Before determining whether this modified analysis applies, however, “the Court must first determine whether the forum-selection clause is valid and enforceable.” Vanderham, 102 F.Supp.3d at 1319. To answer this question, the court must start with “the presumption that the clause is valid and enforceable,” and Innovative can overcome this presumption with a “‘strong showing' that enforcement would be unfair or unreasonable under the circumstances.” See Rucker v. Oasis Legal Fin., L.L.C., 632 F.3d 1231, 1238 (11th Cir. 2011). Under the Bremen test, forum-selection clauses are unenforceable if

“Where, as here, the forum[-]selection clause requires filing in state court and a party seeks to enforce the clause by moving to dismiss,” both the Eleventh Circuit and Alabama courts apply the Bremen test, so named for the Supreme Court's decision in M/S Bremen v. Zapata Off-Shore Company, 407 U.S. 1 (1972). See Rucker, 632 F.3d at 1235-36. Thus, “there is no conflict between Alabama and federal law regarding the validity of forum[-]selection clauses,” and the court can “apply state and federal law harmoniously” while sitting in diversity. See id.

(1) their formation was induced by fraud or overreaching; (2) the plaintiff effectively would be deprived of its day in court because of the inconvenience or unfairness of the chosen forum; (3) the fundamental unfairness of the chosen law would deprive the plaintiff of a remedy; or (4) enforcement of such provisions would contravene a strong public policy.
See Krenkel v. Kerzner Int'l Hotels Ltd., 579 F.3d 1279, 1281 (11th Cir. 2009) (citing Lipcon v.

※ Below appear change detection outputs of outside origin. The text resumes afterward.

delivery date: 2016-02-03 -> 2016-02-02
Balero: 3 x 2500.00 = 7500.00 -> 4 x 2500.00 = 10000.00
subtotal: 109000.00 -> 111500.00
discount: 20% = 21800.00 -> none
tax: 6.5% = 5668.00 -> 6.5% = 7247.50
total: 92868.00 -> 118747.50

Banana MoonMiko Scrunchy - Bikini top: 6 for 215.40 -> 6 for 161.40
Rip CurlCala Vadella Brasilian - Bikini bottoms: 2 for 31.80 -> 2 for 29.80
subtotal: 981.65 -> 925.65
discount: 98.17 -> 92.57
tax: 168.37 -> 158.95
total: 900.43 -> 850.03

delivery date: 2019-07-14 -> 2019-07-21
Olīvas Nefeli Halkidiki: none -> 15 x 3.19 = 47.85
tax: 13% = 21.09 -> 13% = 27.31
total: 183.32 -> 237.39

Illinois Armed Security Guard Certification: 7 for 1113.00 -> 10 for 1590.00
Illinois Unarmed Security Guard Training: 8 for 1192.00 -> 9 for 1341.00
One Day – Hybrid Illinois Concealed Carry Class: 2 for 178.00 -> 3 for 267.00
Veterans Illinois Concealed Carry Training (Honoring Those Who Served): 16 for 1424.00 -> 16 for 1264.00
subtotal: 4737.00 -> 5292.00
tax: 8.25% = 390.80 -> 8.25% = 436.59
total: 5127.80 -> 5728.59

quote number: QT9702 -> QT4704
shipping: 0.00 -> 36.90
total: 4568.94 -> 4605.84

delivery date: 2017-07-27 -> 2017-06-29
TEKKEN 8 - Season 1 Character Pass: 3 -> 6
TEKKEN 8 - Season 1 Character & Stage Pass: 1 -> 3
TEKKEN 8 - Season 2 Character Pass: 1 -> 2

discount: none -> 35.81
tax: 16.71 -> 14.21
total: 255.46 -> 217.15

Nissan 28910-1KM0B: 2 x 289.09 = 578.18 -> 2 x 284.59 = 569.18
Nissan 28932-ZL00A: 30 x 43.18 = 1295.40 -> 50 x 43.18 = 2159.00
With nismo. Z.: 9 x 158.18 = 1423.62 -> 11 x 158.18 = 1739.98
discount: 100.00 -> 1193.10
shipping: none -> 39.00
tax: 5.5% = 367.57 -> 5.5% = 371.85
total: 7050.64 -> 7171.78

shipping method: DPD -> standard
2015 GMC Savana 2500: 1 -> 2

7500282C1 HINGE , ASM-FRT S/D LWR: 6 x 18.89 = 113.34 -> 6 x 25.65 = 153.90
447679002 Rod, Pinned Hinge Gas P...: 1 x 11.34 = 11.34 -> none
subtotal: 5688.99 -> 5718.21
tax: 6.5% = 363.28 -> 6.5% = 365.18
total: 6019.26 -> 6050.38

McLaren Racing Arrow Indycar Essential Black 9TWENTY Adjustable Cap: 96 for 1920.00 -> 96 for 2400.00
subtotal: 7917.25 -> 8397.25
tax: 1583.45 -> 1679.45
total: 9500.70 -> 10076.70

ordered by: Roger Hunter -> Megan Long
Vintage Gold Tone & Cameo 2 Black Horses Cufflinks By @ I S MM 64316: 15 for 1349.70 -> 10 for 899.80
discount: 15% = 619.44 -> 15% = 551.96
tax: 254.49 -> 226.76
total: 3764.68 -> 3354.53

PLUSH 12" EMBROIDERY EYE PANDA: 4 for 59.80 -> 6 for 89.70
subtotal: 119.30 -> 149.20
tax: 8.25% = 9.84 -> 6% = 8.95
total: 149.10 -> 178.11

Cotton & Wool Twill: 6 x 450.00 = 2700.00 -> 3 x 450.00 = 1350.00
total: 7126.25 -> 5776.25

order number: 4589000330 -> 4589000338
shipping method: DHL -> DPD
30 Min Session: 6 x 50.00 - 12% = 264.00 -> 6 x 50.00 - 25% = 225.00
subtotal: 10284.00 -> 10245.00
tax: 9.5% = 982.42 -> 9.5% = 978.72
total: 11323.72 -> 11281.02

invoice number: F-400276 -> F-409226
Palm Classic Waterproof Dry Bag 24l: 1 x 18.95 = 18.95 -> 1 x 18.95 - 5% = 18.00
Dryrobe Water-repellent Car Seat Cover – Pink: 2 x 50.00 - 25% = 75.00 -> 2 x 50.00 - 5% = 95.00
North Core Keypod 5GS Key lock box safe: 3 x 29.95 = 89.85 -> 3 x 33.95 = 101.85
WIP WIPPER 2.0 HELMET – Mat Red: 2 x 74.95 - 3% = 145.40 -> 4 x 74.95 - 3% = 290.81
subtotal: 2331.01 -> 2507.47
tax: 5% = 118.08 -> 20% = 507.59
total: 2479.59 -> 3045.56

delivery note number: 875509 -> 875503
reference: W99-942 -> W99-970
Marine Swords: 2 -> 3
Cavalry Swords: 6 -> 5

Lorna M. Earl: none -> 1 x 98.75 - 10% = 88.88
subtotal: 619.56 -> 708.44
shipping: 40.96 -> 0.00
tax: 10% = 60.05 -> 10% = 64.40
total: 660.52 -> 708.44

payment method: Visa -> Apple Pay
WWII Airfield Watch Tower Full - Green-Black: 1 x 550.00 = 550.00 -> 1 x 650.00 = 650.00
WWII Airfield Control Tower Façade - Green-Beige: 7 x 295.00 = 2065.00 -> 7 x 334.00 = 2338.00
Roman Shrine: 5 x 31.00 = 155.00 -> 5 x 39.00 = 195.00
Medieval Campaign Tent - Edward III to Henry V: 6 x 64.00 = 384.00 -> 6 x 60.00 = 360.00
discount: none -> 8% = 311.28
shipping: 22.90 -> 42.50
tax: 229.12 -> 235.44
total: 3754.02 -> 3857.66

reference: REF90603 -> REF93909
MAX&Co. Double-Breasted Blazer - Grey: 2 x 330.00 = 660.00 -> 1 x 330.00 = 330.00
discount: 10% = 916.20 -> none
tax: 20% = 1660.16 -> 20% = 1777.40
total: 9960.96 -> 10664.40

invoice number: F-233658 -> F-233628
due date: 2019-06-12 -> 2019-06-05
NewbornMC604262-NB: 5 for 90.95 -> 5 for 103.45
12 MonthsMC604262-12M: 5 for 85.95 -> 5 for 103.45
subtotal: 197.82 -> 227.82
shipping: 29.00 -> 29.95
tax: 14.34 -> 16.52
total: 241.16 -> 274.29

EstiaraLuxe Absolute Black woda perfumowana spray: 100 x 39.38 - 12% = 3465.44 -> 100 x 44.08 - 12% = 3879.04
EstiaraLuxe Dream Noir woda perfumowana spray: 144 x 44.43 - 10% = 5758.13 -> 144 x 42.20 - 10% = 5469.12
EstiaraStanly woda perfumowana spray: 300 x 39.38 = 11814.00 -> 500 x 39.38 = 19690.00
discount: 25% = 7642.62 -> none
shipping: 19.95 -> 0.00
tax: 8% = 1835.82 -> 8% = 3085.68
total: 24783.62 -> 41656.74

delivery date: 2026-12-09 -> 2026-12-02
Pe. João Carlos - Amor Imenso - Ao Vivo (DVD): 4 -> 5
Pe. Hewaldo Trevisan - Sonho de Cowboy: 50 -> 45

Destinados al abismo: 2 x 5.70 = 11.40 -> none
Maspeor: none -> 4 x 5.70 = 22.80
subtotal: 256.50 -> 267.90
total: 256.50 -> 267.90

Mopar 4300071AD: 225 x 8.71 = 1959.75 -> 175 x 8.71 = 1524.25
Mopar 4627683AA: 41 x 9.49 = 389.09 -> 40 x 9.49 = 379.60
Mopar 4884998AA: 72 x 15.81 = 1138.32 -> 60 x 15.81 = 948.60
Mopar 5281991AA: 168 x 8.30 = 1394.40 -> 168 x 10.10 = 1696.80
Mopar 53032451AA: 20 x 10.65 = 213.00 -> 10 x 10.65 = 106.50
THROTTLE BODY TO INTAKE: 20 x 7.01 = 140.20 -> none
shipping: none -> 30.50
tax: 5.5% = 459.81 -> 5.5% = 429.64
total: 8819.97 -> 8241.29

Underwriters at Lloyd's, London, 148 F.3d 1285, 1296 (11th Cir. 1998)).

B.

In this case, the provision containing the forum-selection clause reads:

1. The laws of the State of New York, without regard to its conflict of laws rules, that would cause the application of the laws of any other jurisdiction, shall govern the construction and interpretation of this POLICY.
2. The parties hereto do irrevocably submit to the exclusive jurisdiction of the Courts of the State of New York, and to the extent permitted by law, the parties expressly waive all rights to challenge or otherwise limit such jurisdiction.
Doc. 1-1 at 75. Also relevant is the Policy's limitations provision, which reads:
No suit or action on this POLICY for the recovery of any claim shall be sustainable in any court of law unless all the requirements of this POLICY shall have been complied with, and unless commenced within twelve (12) months next after the date of the physical loss or damage giving rise to any claim hereunder.
Id. at 74. Innovative claims that the forum-selection clause is unenforceable because New York law would enforce the Policy's limitations period, depriving Innovative of a remedy and contravening Alabama's public policy. Doc. 10 at 4, 6.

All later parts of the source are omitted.